8 Important Tips to Riding Smart

(1) Be cautious on sidewalks when approaching driveways. Vehicles may not see bicyclists or expect them to be present when they enter or exit a driveway.

(2) Use your sense of hearing when riding a bicycle.
Sounds of traffic, pedestrians and other obstructions can help you avoid accidents.  

(3) When in doubt stop riding and move to a safe location.

(4) Bicycle bells are a fun accessory but serve as a very important tool to alert traffic and alert pedestrians of your approach. Use them wisely!

(5) Inspect your bicycle before each ride. Focus particular attention on brake effectiveness and tire pressure. Tighten loose bolts to maintain effective operation.

(6) Avoid bicycling on slippery surfaces such as gravel, sand, dirt or wet surfaces.

(7) Keep all reflectors on your bicycle. Front and rear, wheels and pedals.
Wear reflective clothing and use flashing lights for night riding.

(8) Always wear proper safety gear including a properly fitting helmet.


* Professor Pedals takes safety very seriously. We incorporate basic and advanced safety instruction into our lesson plans.


How to Choose the Right Bicycle for Your Child
Submitted by Maria A. on April 4, 2013
Buying a bicycle is super exciting, yet it can be a difficult and stressful task too. From determining a budget, fit, style, model or color, the process can be overwhelming. Read these tips on how to choose the right bicycle for your child to simplify things and keep it fun. Know your intentions. To gain more value from the purchase, think ahead to siblings who may use the bicycle at a later time. Try to make a gender neutral bicycle purchase and color it with gender specific accessories (bell, basket, etc.). This will give you more value and use down the road. Preview the bicycle assortment before you bring the kids. Kids are drawn to bicycles that may look “cool” or “fun” but are not necessarily the bicycle that’s best for them. Pre-pick models and have them held in an area for your arrival with kids. It makes the process less complicated for everyone and directs them to the choices you want for them.

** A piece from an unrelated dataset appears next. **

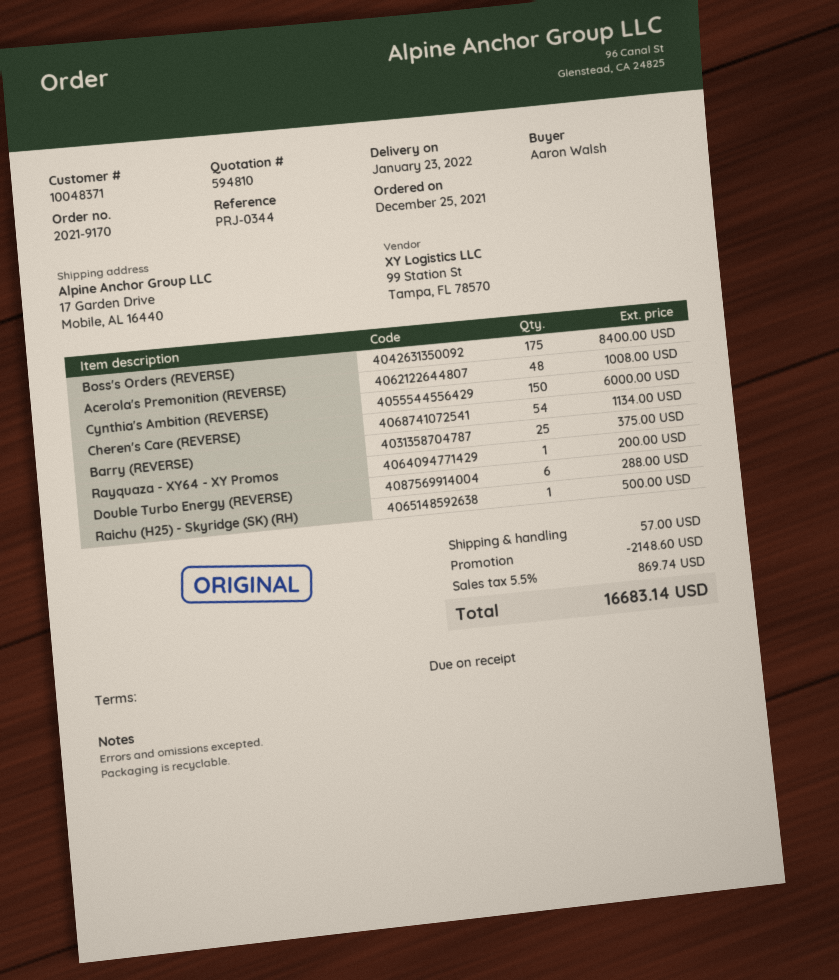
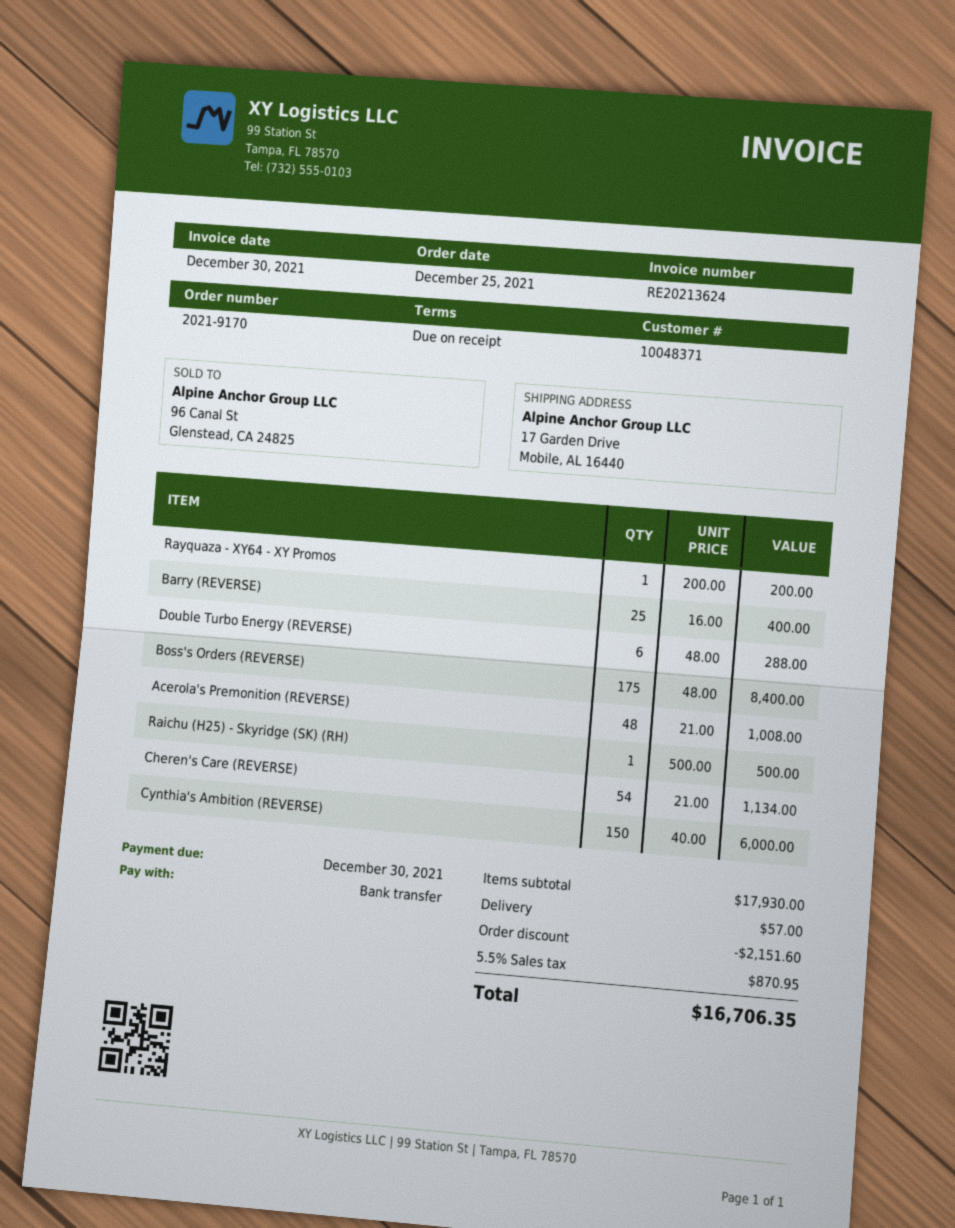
Barry (REVERSE): 25 for 375.00 -> 25 for 400.00
discount: 2148.60 -> 2151.60
tax: 5.5% = 869.74 -> 5.5% = 870.95
total: 16683.14 -> 16706.35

Know your geometry. If a bicycle does not fit properly it will potentially be unsafe, uncomfortable and unridden. Try to select a few different geometry styles within the correct size bicycle (there are charts based on the rider’s height and inseam). A particular geometry may work better for your rider. Make fit a priority. If children are learning to ride 2-wheelers, their feet should be flat on the ground when sitting on the seat. Adjust the seat position to achieve this or pick a different geometry or size bicycle. For a trained rider, the balls/tip-toes of their feet should touch the ground when sitting on the seat. Make sure the bicycle can grow with the child. Expect to get 2-3 years from a properly fitted bicycle. Work within your budget. Make a sensible choice when it comes to price.